1)  Patients prescribed Opiate/Benzo's looking to drive.

2)  Patients with mental illness looking to drive on several medications.

3)  Patients with Diabetes either poorly controlled, or on insulin - looking to drive

4)  Patients with numerous risk factors for OSA who have never had a sleep study looking to drive.  Do you send them?  Do you not?  

5)  Patients with diagnosed OSA - who do not wear their CPAP as directed.

6)  Patients who you try to consult with their treating clinician (per recommendations) and their treating clinician says "that is your job to determine" or "I am not putting anything in writing"

7)  Patients who will "never retire."  School bus drivers who are 75, 80, 85 years old.

8.  Patients who willingly admit to ETOH/Illicit Drug Use.  Then you asked them to take a drug test, and they flip out.

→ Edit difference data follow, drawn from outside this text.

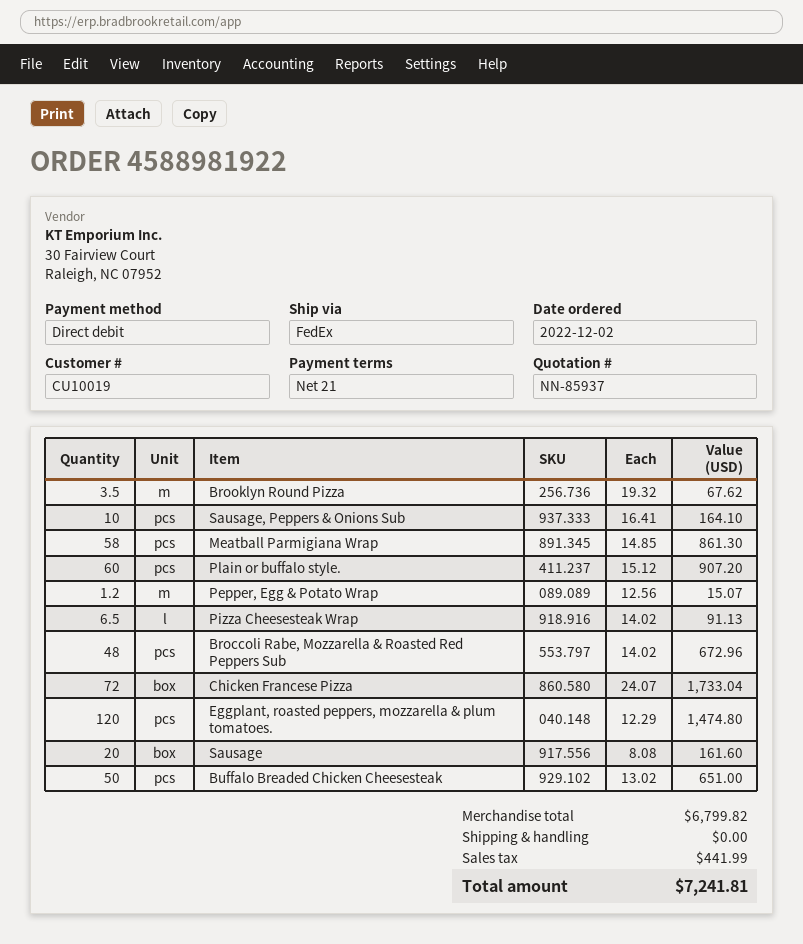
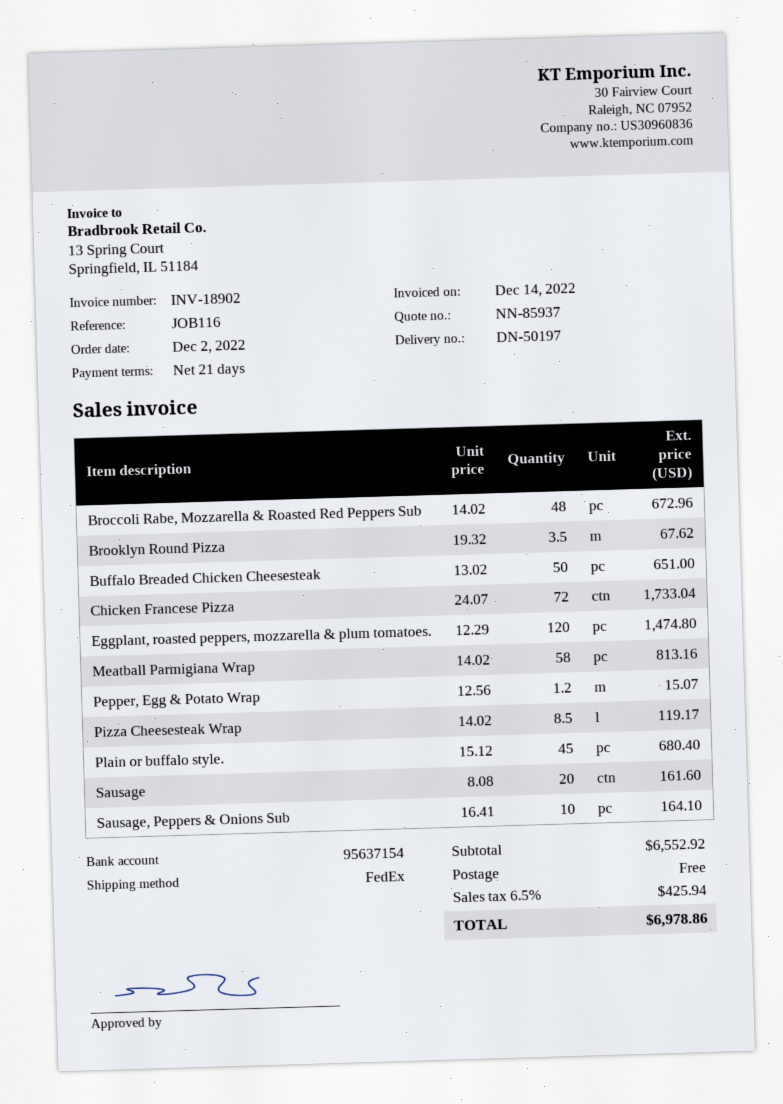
Meatball Parmigiana Wrap: 58 x 14.85 = 861.30 -> 58 x 14.02 = 813.16
Plain or buffalo style.: 60 x 15.12 = 907.20 -> 45 x 15.12 = 680.40
Pizza Cheesesteak Wrap: 6.5 x 14.02 = 91.13 -> 8.5 x 14.02 = 119.17
subtotal: 6799.82 -> 6552.92
tax: 441.99 -> 425.94
total: 7241.81 -> 6978.86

9.  Patient's who have a "medical marijuana card" and believe they can pass a CDL physical examination on the medication.

10.  Many many many others.

 

Our office charges $100 for a DOT physical examination.  I often wonder when someone will get clocked in the face by a patient... or even worse.

Talking to patients is an art.  99% of the time it goes well.  But there are those 9-10 patient's a year who literally make you never went to do another DOT physical examination in your entire life.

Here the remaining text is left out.